Active-flag pool — 6502 example
A 16-slot bullet pool, the canonical 8-bit shooter pattern. Each bullet has X, Y, velocity, and an active flag — five bytes per slot:
NUM_BULLETS = 16
; Parallel arrays — better than struct-of-arrays for 6502 indexed access
bullet_x: .res NUM_BULLETS
bullet_y: .res NUM_BULLETS
bullet_vx: .res NUM_BULLETS ; signed
bullet_vy: .res NUM_BULLETS
bullet_active: .res NUM_BULLETS ; 0 = free, 1 = in use
; Spawn a bullet at A=x, X=y, returns Y = slot index (or carry set if full)
spawn_bullet:
sta tmp_x
stx tmp_y
ldy #0
.find_free:
lda bullet_active,y
beq .found ; first inactive slot
iny
cpy #NUM_BULLETS
bne .find_free
sec ; pool full
rts
.found:
lda tmp_x
sta bullet_x,y
lda tmp_y
sta bullet_y,y
lda #1
sta bullet_active,y
clc ; success
rts
; Update all active bullets each frame
update_bullets:
ldy #0
.next:
lda bullet_active,y
beq .skip
; advance position by velocity
clc
lda bullet_x,y
adc bullet_vx,y
sta bullet_x,y
; ... y axis, off-screen check, collision, etc.
; if off-screen: lda #0 : sta bullet_active,y
.skip:
iny
cpy #NUM_BULLETS
bne .next
rts
Cost per frame: ~10 cycles per inactive slot, ~50-200 per active slot. For a 16-slot pool that's a flat ~1000-3000 cycle budget — predictable, fits comfortably in any frame.
Free-list pool
The active-flag pattern's weakness: spawning is O(n) because you scan for a free slot. The free-list alternative trades a few extra bytes for O(1) spawn:
- Keep a stack (or linked list) of free indices.
- Spawn = pop from stack.
- Release = push onto stack.
free_list: .res NUM_BULLETS
free_count: .byte NUM_BULLETS ; initially all free
init_pool:
ldy #NUM_BULLETS - 1
tya
.fill:
sta free_list,y ; free_list[i] = i (any order works)
dey
bpl .fill
rts
; Returns index in A, carry set if pool full
alloc_bullet:
ldy free_count
beq .full
dey
sty free_count
lda free_list,y
clc
rts
.full:
sec
rts
; A = index to release
free_bullet:
ldy free_count
sta free_list,y
iny
sty free_count
rts
Best when spawn rate is high. The active-flag pattern wins for small pools (≤32 slots) where the linear scan is cheap.
Active/inactive compaction
A third pattern, used by NES sprite engines: keep all active objects packed at the start of the array and one count variable. On release, swap the released slot with the last active slot and decrement the count.

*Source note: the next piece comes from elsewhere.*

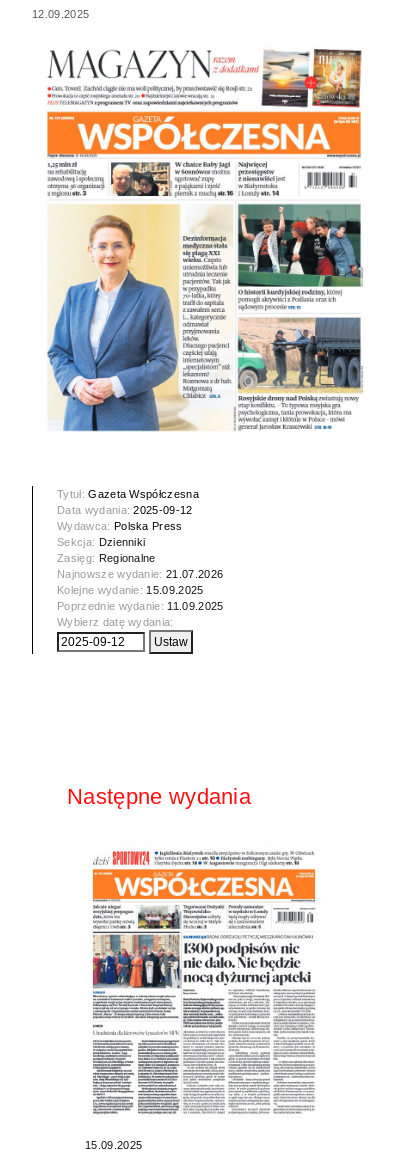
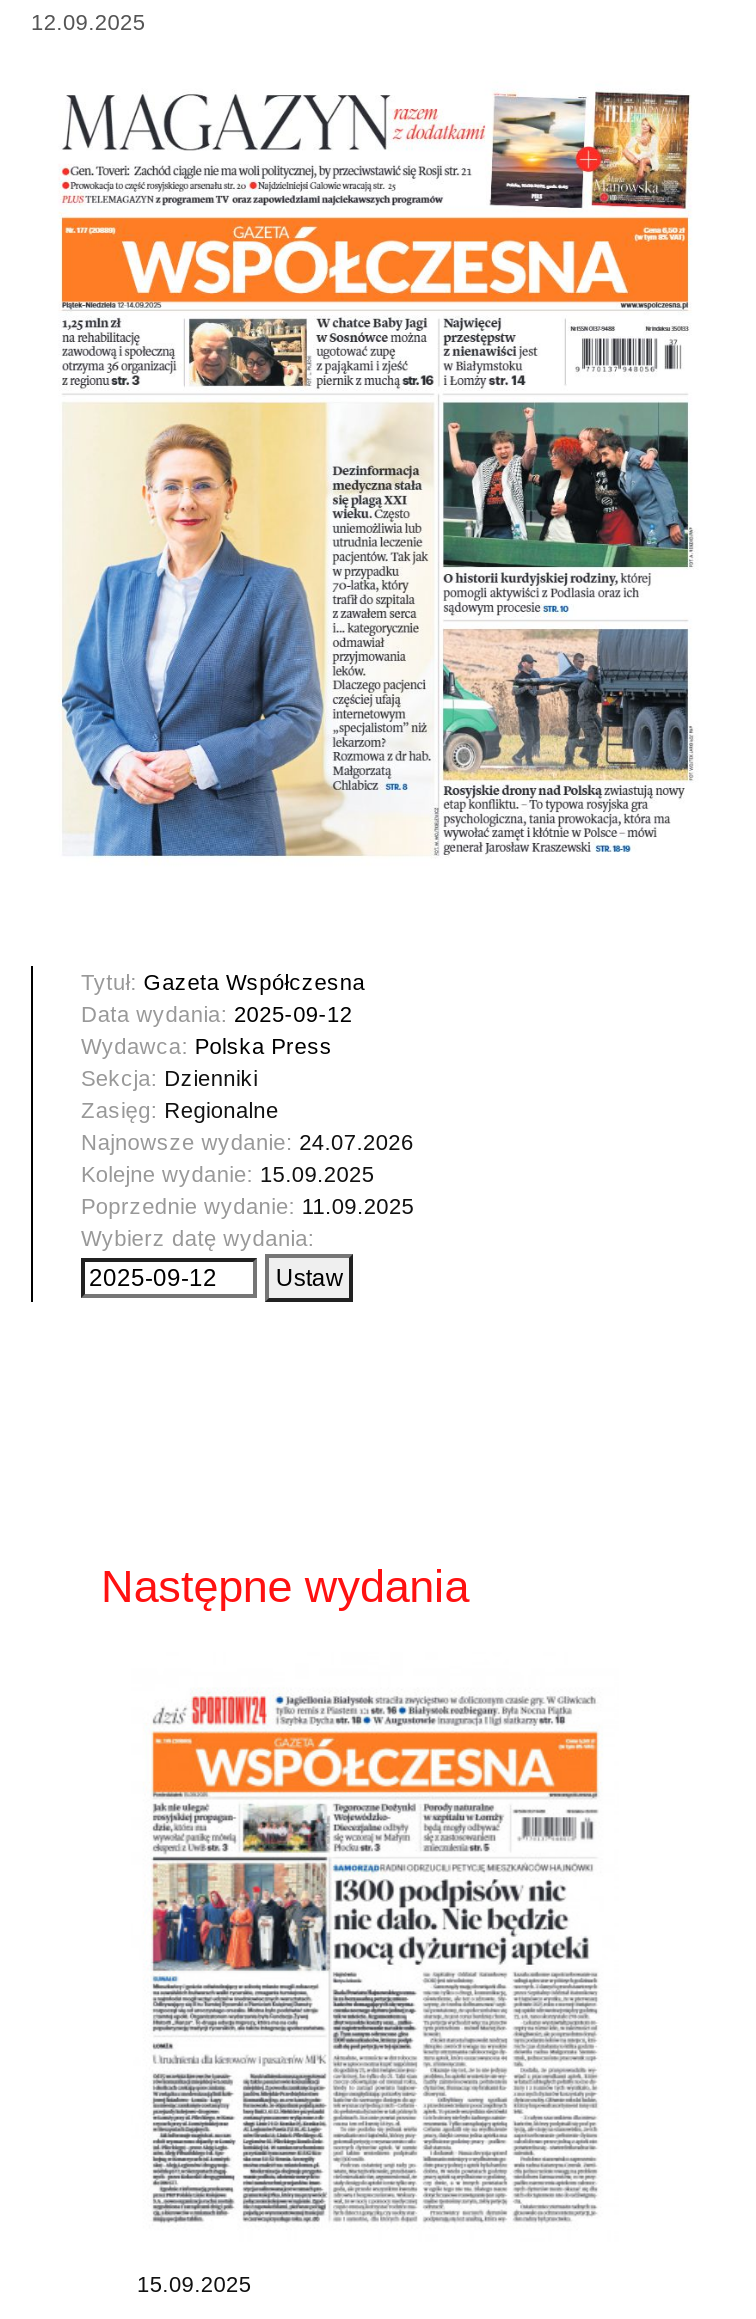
- Najnowsze wydanie: 21.07.2026
+ Najnowsze wydanie: 24.07.2026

| Pattern | Spawn cost | Update cost | Best for |
|---|---|---|---|
| Active flag | O(n) scan | O(n) scan, skip inactive | Small pools, simple code |
| Free list | O(1) | O(n) scan, skip inactive | High spawn rate |
| Compaction | O(1) | O(active-count) — no skip | Tight per-frame budget |
The NES OAM is naturally compaction-friendly: 64 sprite slots, 4 bytes each. Engines maintain num_active_sprites and only push the first num_active_sprites × 4 bytes via OAM DMA.
When to use
| Situation | Pool? |
|---|---|
| Frequent creation of same-class objects (bullets, particles, decals) | Yes |
| Predictable maximum count | Yes |
| Performance-critical (no allocation pauses tolerated) | Yes |
Constrained memory (no malloc at all) | Required |
| One-of-a-kind objects (player, boss) | Static allocation, not pooling |
| Highly variable counts (UI windows, dialogue systems) | Dynamic allocation may be simpler |
Modern equivalents
- Unity ObjectPool (since 2021) — official pooling API for prefabs.
- Unreal
UObjectPoolpatterns — community plugins; engine doesn't ship one. - ECS pools — Entity-Component-System architectures pool components by type natively.
- Network packet rings — kernel and userspace networking stacks use ring-buffered packet pools.
- Game engines generally — particle systems, audio voices, AI agents almost always live in pools.